Is there any opportunity to update memory in real time and update the file store asynchronously? If recovery from file is rare, say only after an uncommon disaster, consider a transaction log file that you could re-apply to the last good backup. That could be a very fast append-only write.
A good question is never answered. It is not a bolt to be tightened into place but a seed to be planted and to bear more seed toward the hope of greening the landscape of the idea. John Ciardi
Raees, What are the other requirements on the collection? Is it likely to be 10 items or 10,000 items? Or 10,000,000,000? Will the contents be homogeneous or heterogeneous? Will the items in the collection be changed often? Will others access the backing file? For update or read? Concurrently?
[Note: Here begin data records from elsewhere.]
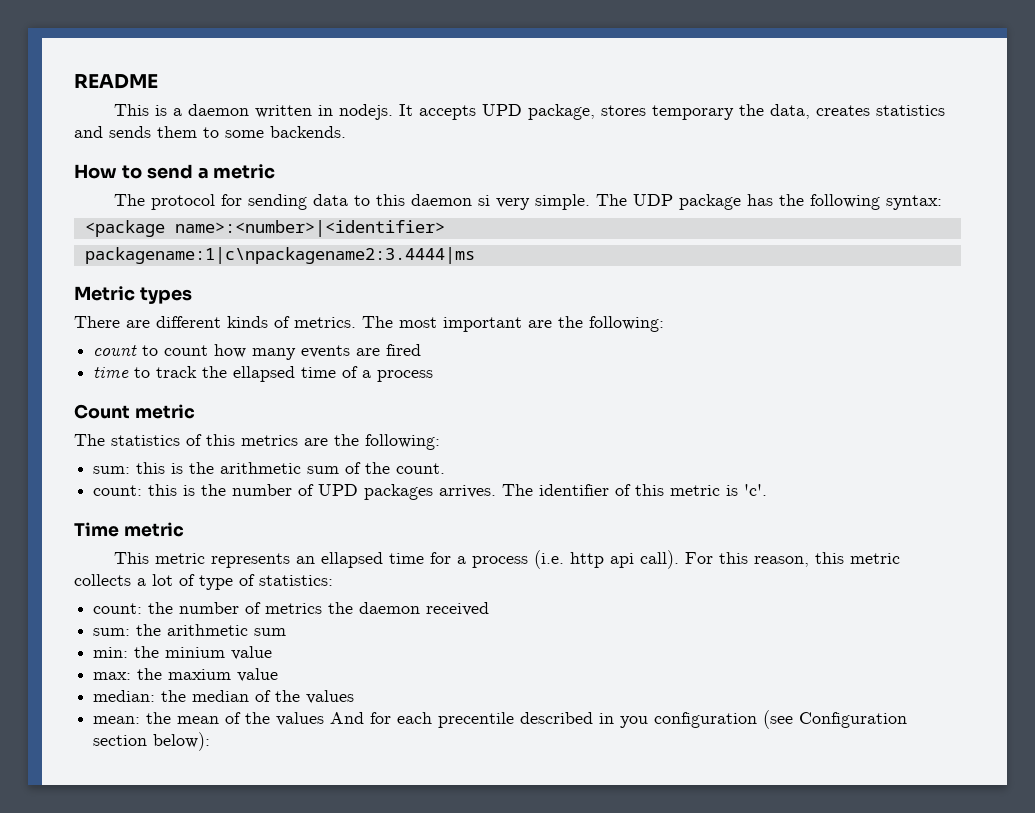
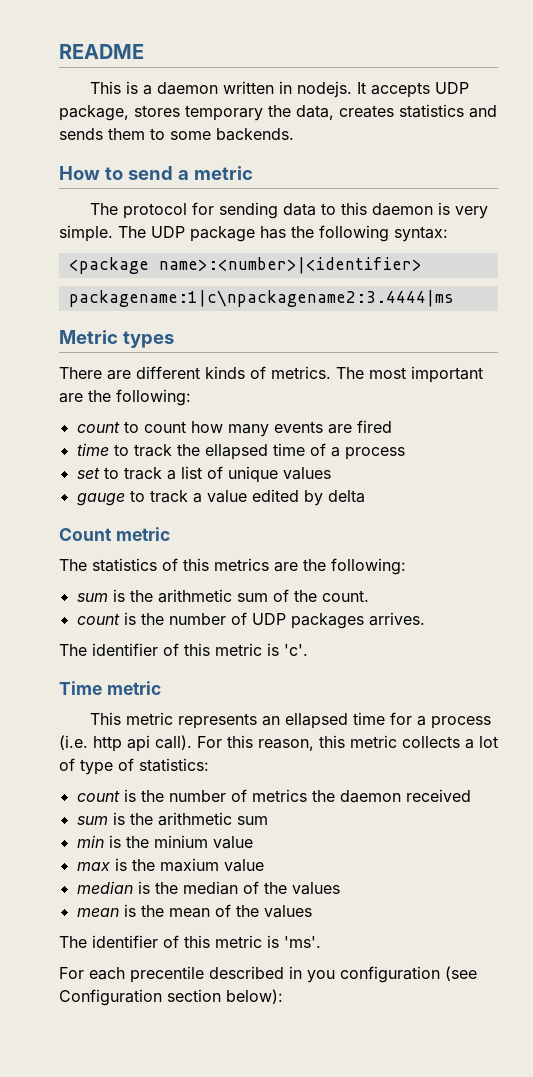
- It accepts UPD package, stores temporary the data, creates statistics and sends them to some backends.
+ It accepts UDP package, stores temporary the data, creates statistics and sends them to some backends.
- The protocol for sending data to this daemon si very simple.
+ The protocol for sending data to this daemon is very simple.
+ set to track a list of unique values
+ gauge to track a value edited by delta
- sum: this is the arithmetic sum of the count.
+ sum is the arithmetic sum of the count.
- count: this is the number of UPD packages arrives. The identifier of this metric is 'c'.
+ count is the number of UDP packages arrives.
+ The identifier of this metric is 'c'.
- count: the number of metrics the daemon received
- sum: the arithmetic sum
+ count is the number of metrics the daemon received
+ sum is the arithmetic sum
- min: the minium value
+ min is the minium value
- max: the maxium value
+ max is the maxium value
- median: the median of the values
+ median is the median of the values
- mean: the mean of the values And for each precentile described in you configuration (see Configuration section below):
+ mean is the mean of the values
+ The identifier of this metric is 'ms'.
+ For each precentile described in you configuration (see Configuration section below):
More details are needed to make your implementation decision.
Bill Shirley - bshirley - frazerbilt.com
if (Posts < 30) you.read( JavaRanchFAQ);
Answering many questions in this post. Yes we used tangosol caching product. It is excellent for in memory caching; but not so good while synchronizing to disk. I will look at the JCS product.
The next answer is that we want write up to 10M to a file. not more than that cos of the performance hit we have observed on 10M or more sized files. with 100 bytes per record. this will hold aprox 100,000 recs.
No the content of a record will not be updated ; but insert and delete of records will be occurring for 100% for the records. the content will be homogeneous; and other threads in the JVM should be able to access the content ( need to be sync) .
yes we also don't want to go beyond this 100,000 per collection on a file. As stated earlier this file based collection is an intermediate storage for records until they get pushed to a database. This arrangement is merely for performance/latency when we have bursts of records coming in. A series threads will read this collection and persist to database and remove from the collection
If the events exceed this number; then we will bypass directly to db taking the performance hit. I believe this won't happen ever cos .. we will have enough threads that reads from the file and batch updates to the database
[ December 18, 2007: Message edited by: Raees Uzhunnan ] [ December 18, 2007: Message edited by: Raees Uzhunnan ]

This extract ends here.